● Exercise aim: Start to finish, print the entries exactly, and carry none of the pictures over.
___ Data ___
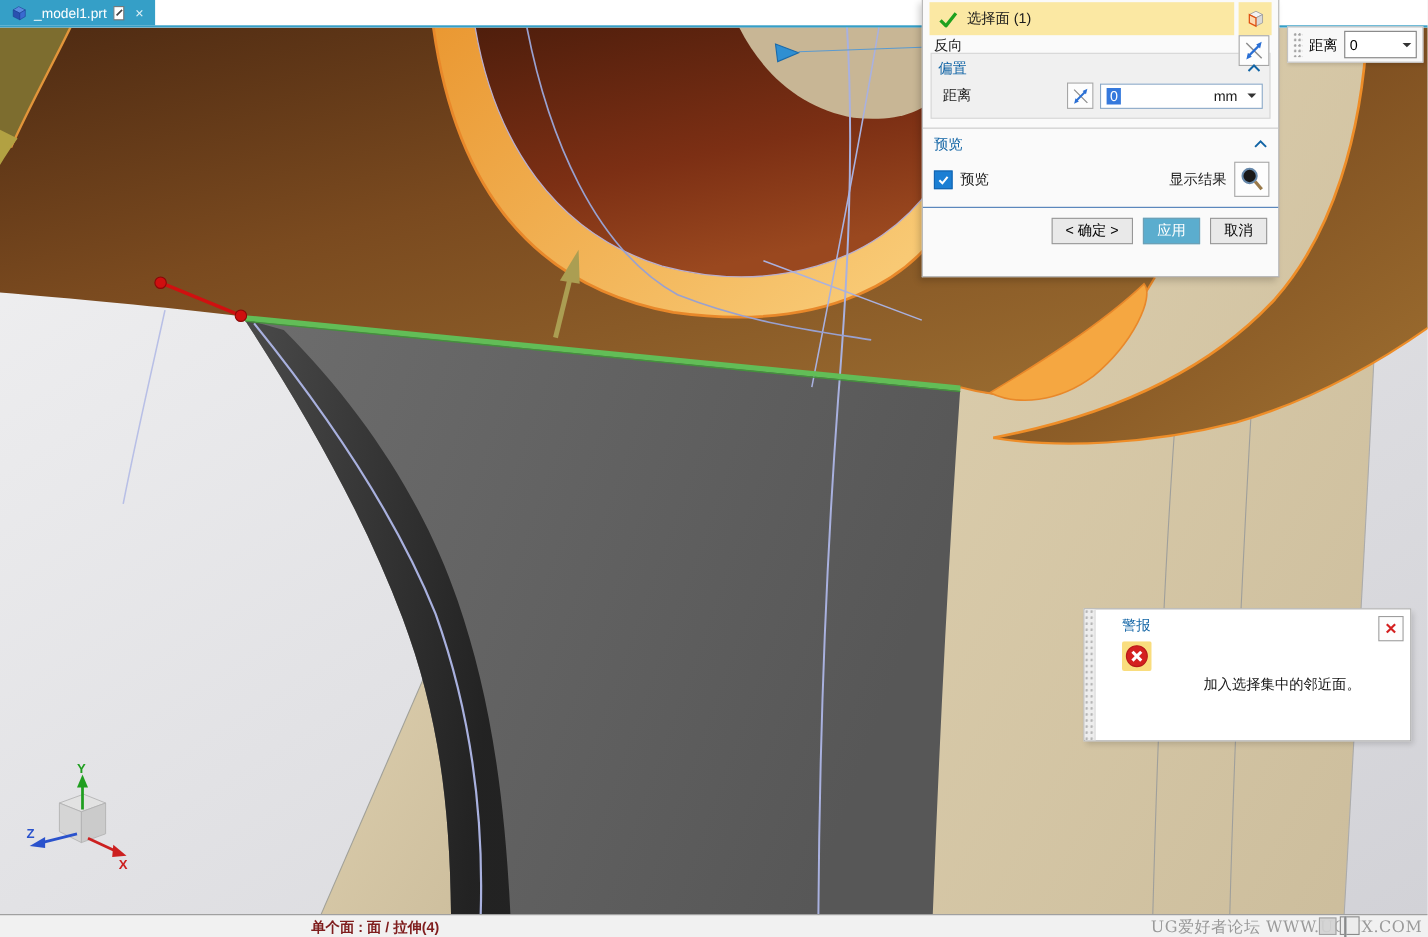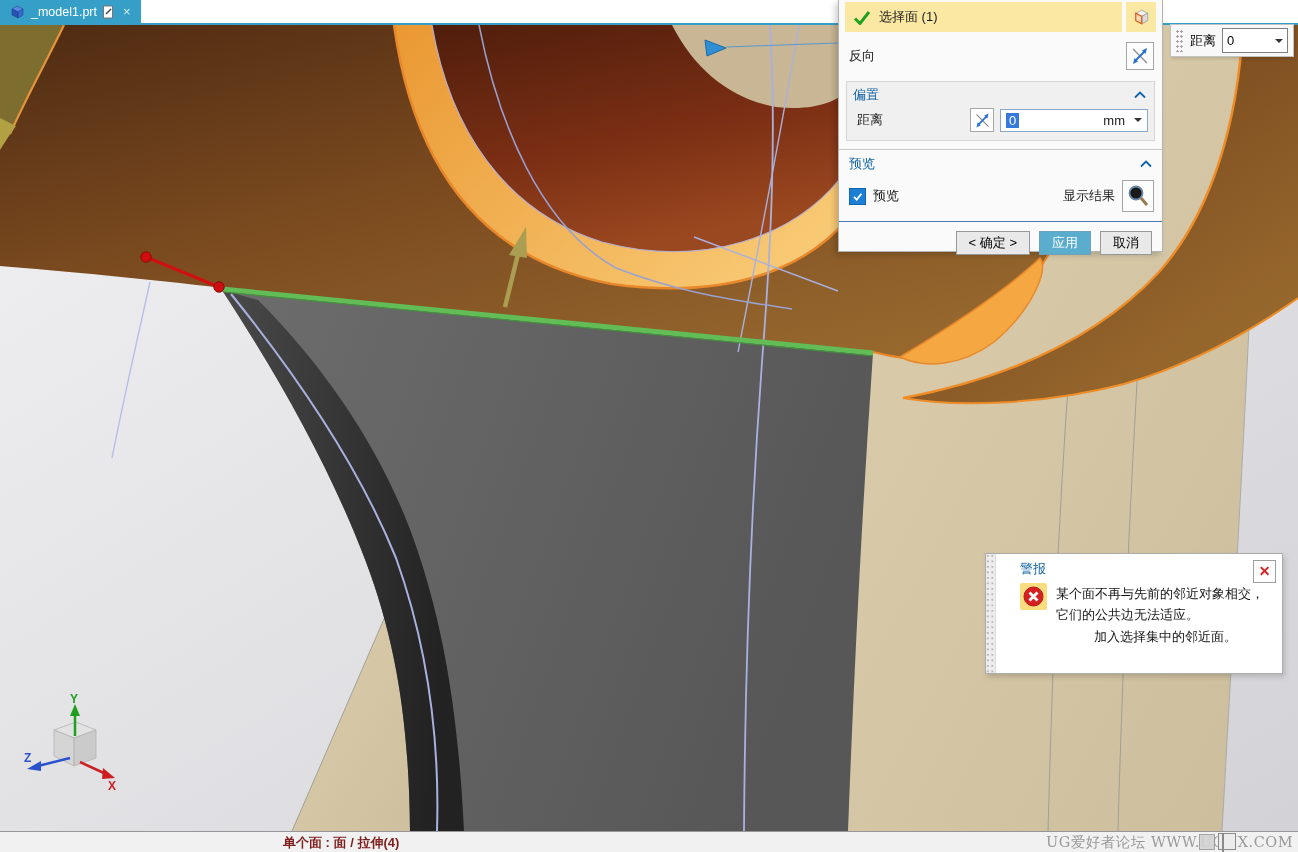--- a/index.html
+++ b/index.html
@@ -15,21 +15,21 @@
   .scene{position:absolute;top:0;left:0;z-index:1;}
   
   .dialog{position:absolute;left:838px;top:0;width:325px;height:252px;background:#fafafa;
           border:1px solid #b3b3b3;border-top:none;box-sizing:border-box;z-index:7;
           box-shadow:-3px 3px 6px rgba(0,0,0,.18);font-size:13px;color:#1a1a1a;}
   .d-title-row{display:flex;align-items:center;gap:4px;margin:2px 6px 0 6px;height:30px;}
   .d-title-main{flex:1;display:flex;align-items:center;gap:8px;background:var(--highlight-yellow);
                 height:30px;padding:0 8px;}
   .d-cube-btn{width:30px;height:30px;background:var(--highlight-yellow);display:flex;
               align-items:center;justify-content:center;border:none;cursor:pointer;}
-  .d-row-rev{display:flex;align-items:center;height:48px;padding:0 8px 0 10px;}
+  .d-row-rev{display:flex;align-items:flex-start;height:15px;padding:0 8px 0 10px;}
   .d-row-rev span{flex:1;}
   .icon-btn{width:28px;height:28px;background:#fdfdfd;border:1px solid #a6a6a6;display:flex;
             align-items:center;justify-content:center;padding:0;cursor:pointer;}
   .icon-btn.sm{width:24px;height:24px;}
   .d-panel{margin:1px 7px 0 7px;border:1px solid #d6d6d6;background:#f0f0f0;padding:2px 6px 6px 6px;}
   .d-sec-head{display:flex;align-items:center;height:22px;}
   .sec-title{color:var(--section-blue);flex:1;font-family:Liberation Serif, serif;}
   .chev{margin-right:2px;}
   .d-dist-row{display:flex;align-items:center;gap:6px;padding-left:4px;height:28px;}
   .d-dist-row .d-lbl{flex:1;}
@@ -331,24 +331,20 @@
     <div class="alert-content">
       <div class="alert-title">警报</div>
       <button class="alert-close">✕</button>
       <div class="alert-body">
         <svg width="27" height="27" viewBox="0 0 27 27">
           <rect x="0" y="0" width="27" height="27" rx="2" fill="#f9dd7e"></rect>
           <circle cx="13.5" cy="13.5" r="9.5" fill="var(--error-red)" stroke="#b81818"></circle>
           <line x1="9.5" y1="9.5" x2="17.5" y2="17.5" stroke="#fff" stroke-width="2.8"></line>
           <line x1="17.5" y1="9.5" x2="9.5" y2="17.5" stroke="#fff" stroke-width="2.8"></line>
         </svg>
-        <div class="alert-lines">
-          <div>某个面不再与先前的邻近对象相交，</div>
-          <div>它们的公共边无法适应。</div>
-        </div>
       </div>
       <div class="alert-ind" style="margin-top:0;">加入选择集中的邻近面。</div>
     </div>
   </div>
 
   <footer class="statusbar">
     <span class="status-text">单个面 : 面 / 拉伸(4)</span>
     <span class="watermark">UG爱好者论坛 WWW.UGNX.COM</span>
     <span class="wm-ic wm-ic1"></span>
     <span class="wm-ic wm-ic2"><span class="wm-inner"></span></span>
___
● Exercise output:
--- a/index.html
+++ b/index.html
@@ -15,21 +15,21 @@
   .scene{position:absolute;top:0;left:0;z-index:1;}
   
   .dialog{position:absolute;left:838px;top:0;width:325px;height:252px;background:#fafafa;
           border:1px solid #b3b3b3;border-top:none;box-sizing:border-box;z-index:7;
           box-shadow:-3px 3px 6px rgba(0,0,0,.18);font-size:13px;color:#1a1a1a;}
   .d-title-row{display:flex;align-items:center;gap:4px;margin:2px 6px 0 6px;height:30px;}
   .d-title-main{flex:1;display:flex;align-items:center;gap:8px;background:var(--highlight-yellow);
                 height:30px;padding:0 8px;}
   .d-cube-btn{width:30px;height:30px;background:var(--highlight-yellow);display:flex;
               align-items:center;justify-content:center;border:none;cursor:pointer;}
-  .d-row-rev{display:flex;align-items:center;height:48px;padding:0 8px 0 10px;}
+  .d-row-rev{display:flex;align-items:flex-start;height:15px;padding:0 8px 0 10px;}
   .d-row-rev span{flex:1;}
   .icon-btn{width:28px;height:28px;background:#fdfdfd;border:1px solid #a6a6a6;display:flex;
             align-items:center;justify-content:center;padding:0;cursor:pointer;}
   .icon-btn.sm{width:24px;height:24px;}
   .d-panel{margin:1px 7px 0 7px;border:1px solid #d6d6d6;background:#f0f0f0;padding:2px 6px 6px 6px;}
   .d-sec-head{display:flex;align-items:center;height:22px;}
   .sec-title{color:var(--section-blue);flex:1;font-family:Liberation Serif, serif;}
   .chev{margin-right:2px;}
   .d-dist-row{display:flex;align-items:center;gap:6px;padding-left:4px;height:28px;}
   .d-dist-row .d-lbl{flex:1;}
@@ -331,24 +331,20 @@
     <div class="alert-content">
       <div class="alert-title">警报</div>
       <button class="alert-close">✕</button>
       <div class="alert-body">
         <svg width="27" height="27" viewBox="0 0 27 27">
           <rect x="0" y="0" width="27" height="27" rx="2" fill="#f9dd7e"></rect>
           <circle cx="13.5" cy="13.5" r="9.5" fill="var(--error-red)" stroke="#b81818"></circle>
           <line x1="9.5" y1="9.5" x2="17.5" y2="17.5" stroke="#fff" stroke-width="2.8"></line>
           <line x1="17.5" y1="9.5" x2="9.5" y2="17.5" stroke="#fff" stroke-width="2.8"></line>
         </svg>
-        <div class="alert-lines">
-          <div>某个面不再与先前的邻近对象相交，</div>
-          <div>它们的公共边无法适应。</div>
-        </div>
       </div>
       <div class="alert-ind" style="margin-top:0;">加入选择集中的邻近面。</div>
     </div>
   </div>
 
   <footer class="statusbar">
     <span class="status-text">单个面 : 面 / 拉伸(4)</span>
     <span class="watermark">UG爱好者论坛 WWW.UGNX.COM</span>
     <span class="wm-ic wm-ic1"></span>
     <span class="wm-ic wm-ic2"><span class="wm-inner"></span></span>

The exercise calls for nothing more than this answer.